### TASK PROMPT
When you reach the line in the listing below that contains "CHICO'S TRAVELERS NO", begin returning lines exactly as written, and stop after the line that contains "total: 14096.75 -> 14133.45". Return no other lines.

### DATA IN THIS EXERCISE
- - -
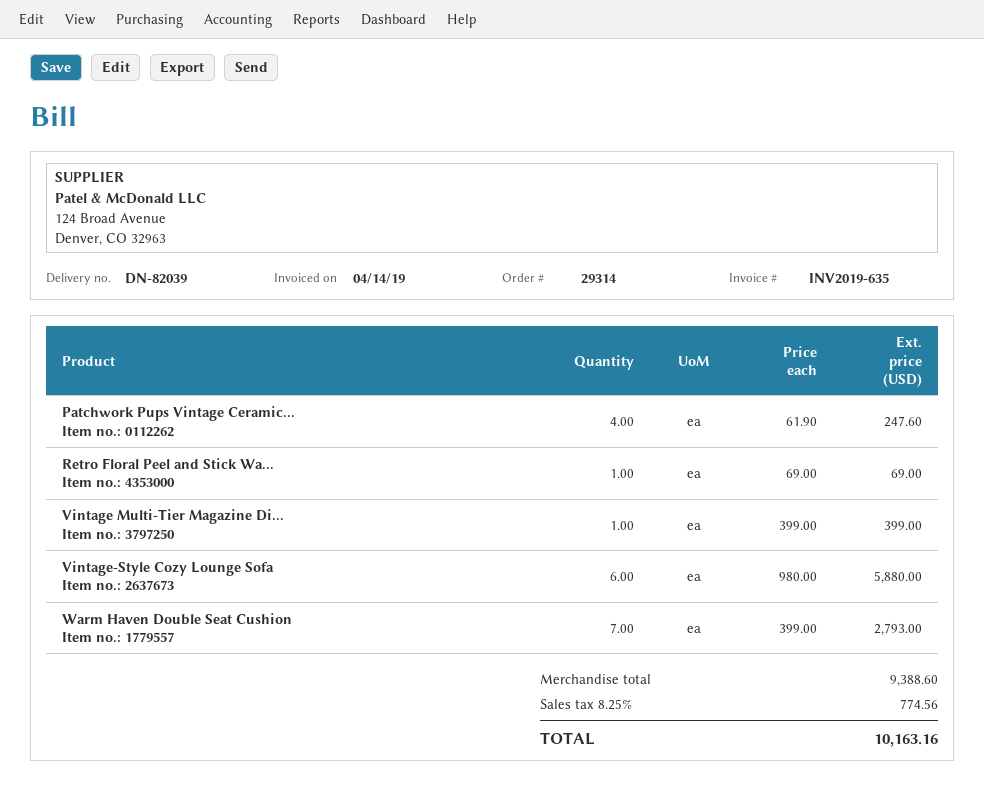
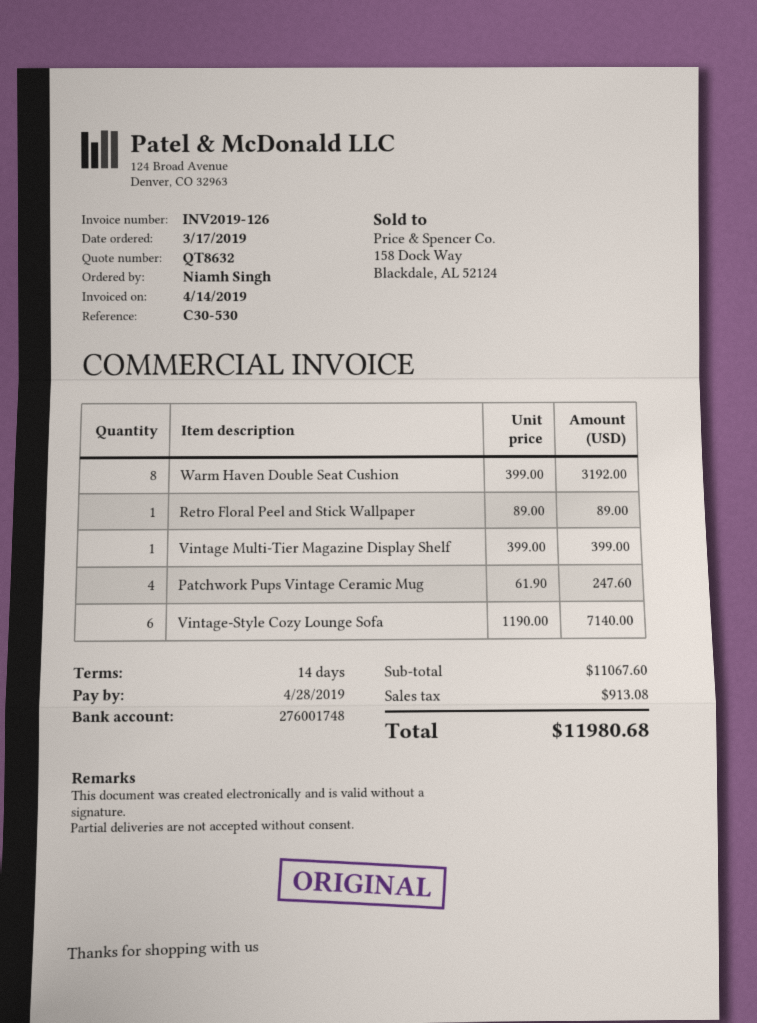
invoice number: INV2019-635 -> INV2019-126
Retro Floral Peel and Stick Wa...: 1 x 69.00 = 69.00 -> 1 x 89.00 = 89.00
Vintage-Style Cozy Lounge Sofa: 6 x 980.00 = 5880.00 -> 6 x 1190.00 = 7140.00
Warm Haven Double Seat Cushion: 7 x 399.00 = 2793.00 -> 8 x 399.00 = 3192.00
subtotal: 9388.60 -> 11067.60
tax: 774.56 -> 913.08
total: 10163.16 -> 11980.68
- - -
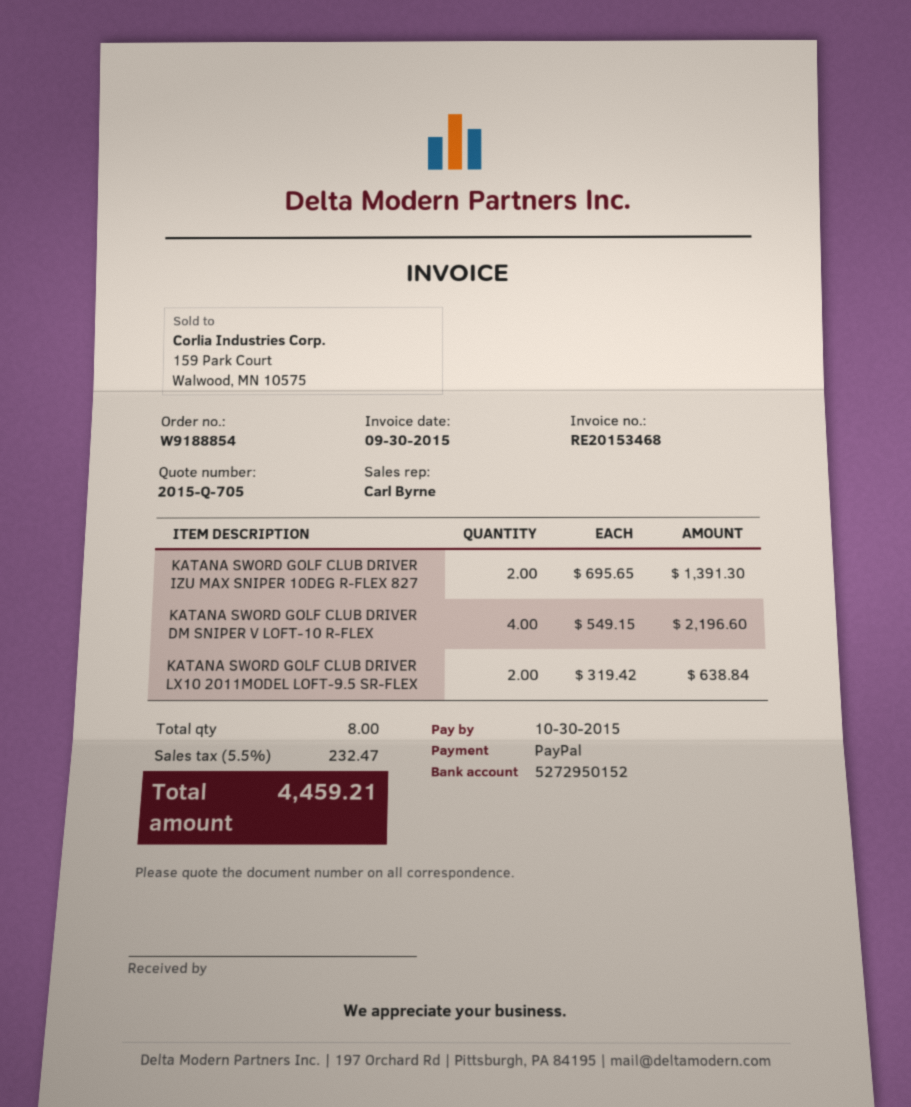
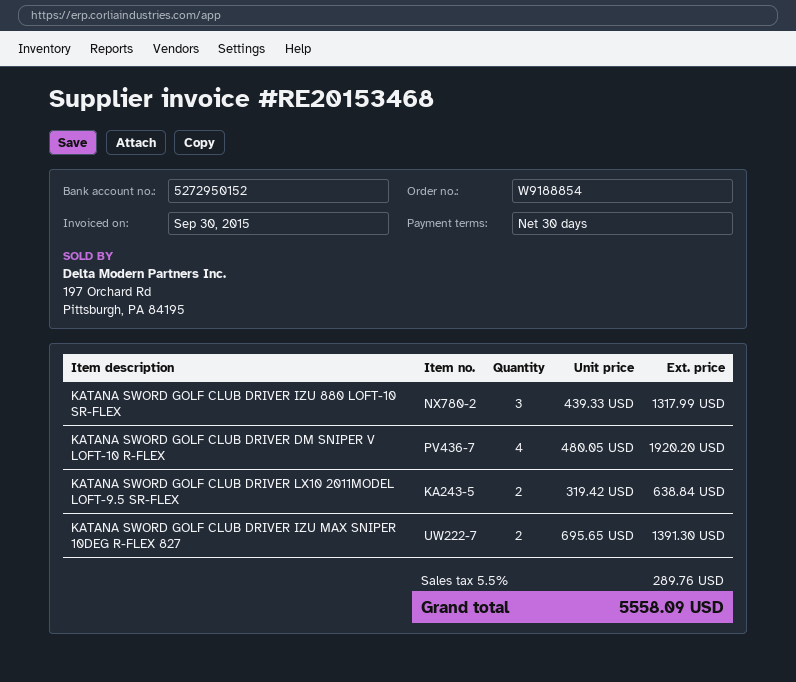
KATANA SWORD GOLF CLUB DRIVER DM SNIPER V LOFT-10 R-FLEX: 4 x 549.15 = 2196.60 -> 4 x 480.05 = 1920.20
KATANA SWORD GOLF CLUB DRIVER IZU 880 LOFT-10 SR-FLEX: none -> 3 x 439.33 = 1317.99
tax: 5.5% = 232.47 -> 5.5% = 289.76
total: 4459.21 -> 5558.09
- - -
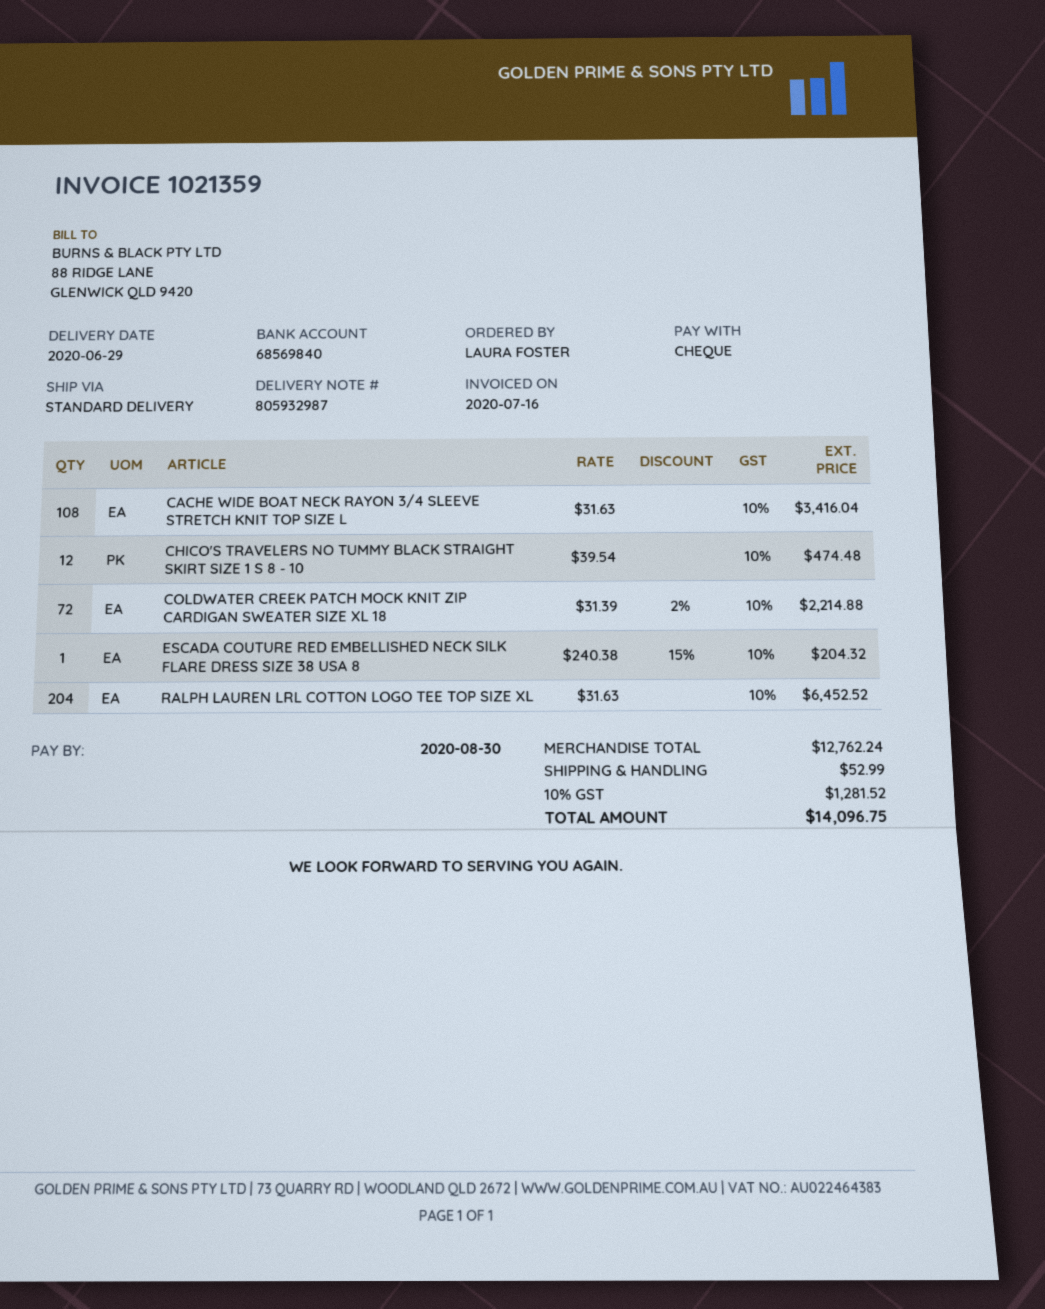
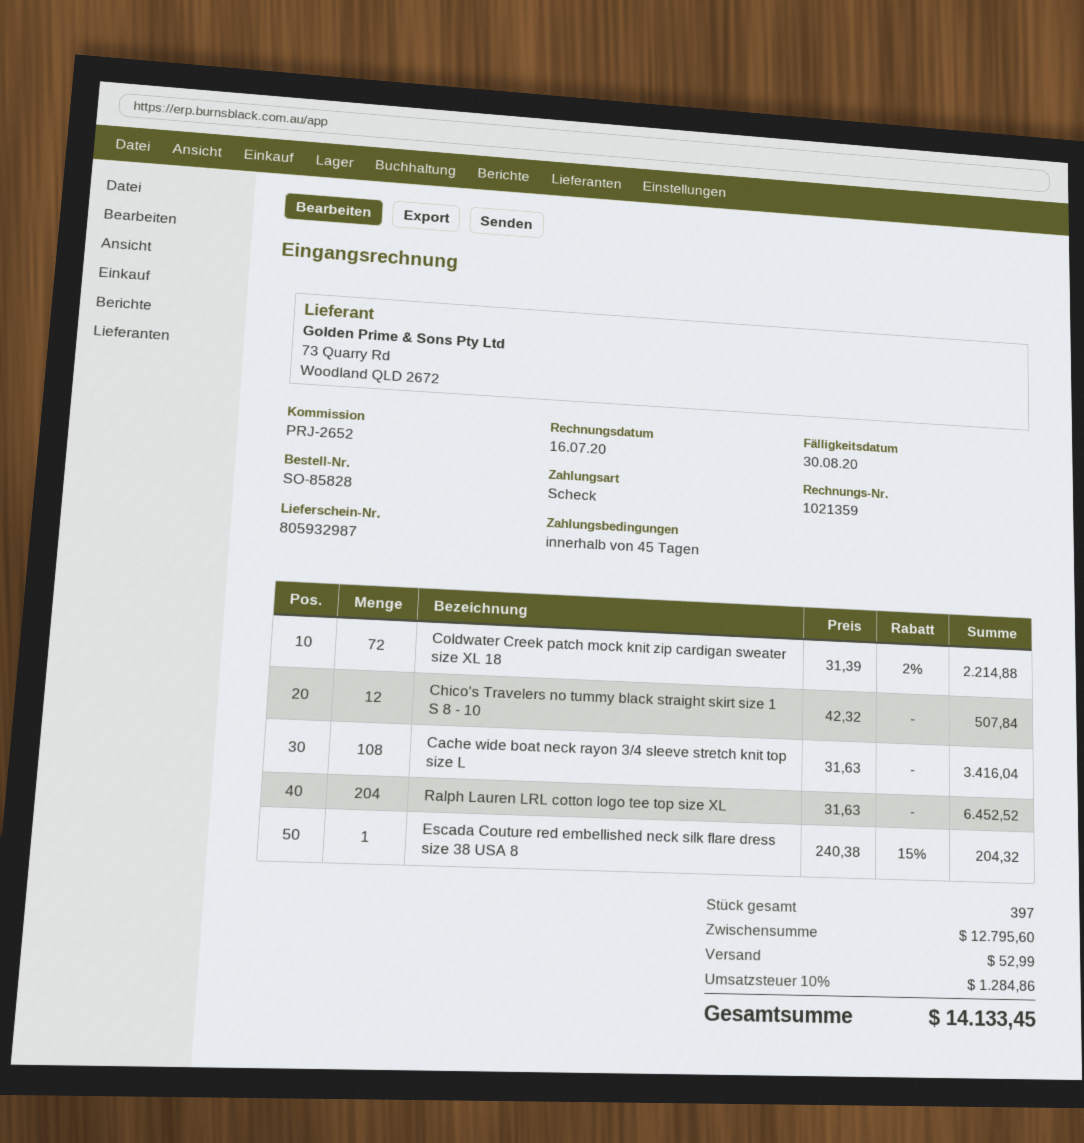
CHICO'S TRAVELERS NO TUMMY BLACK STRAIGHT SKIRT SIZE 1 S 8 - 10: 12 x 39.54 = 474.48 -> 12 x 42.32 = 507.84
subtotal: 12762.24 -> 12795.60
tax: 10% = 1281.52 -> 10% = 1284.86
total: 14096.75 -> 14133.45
- - -
### SOLUTION BELOW
CHICO'S TRAVELERS NO TUMMY BLACK STRAIGHT SKIRT SIZE 1 S 8 - 10: 12 x 39.54 = 474.48 -> 12 x 42.32 = 507.84
subtotal: 12762.24 -> 12795.60
tax: 10% = 1281.52 -> 10% = 1284.86
total: 14096.75 -> 14133.45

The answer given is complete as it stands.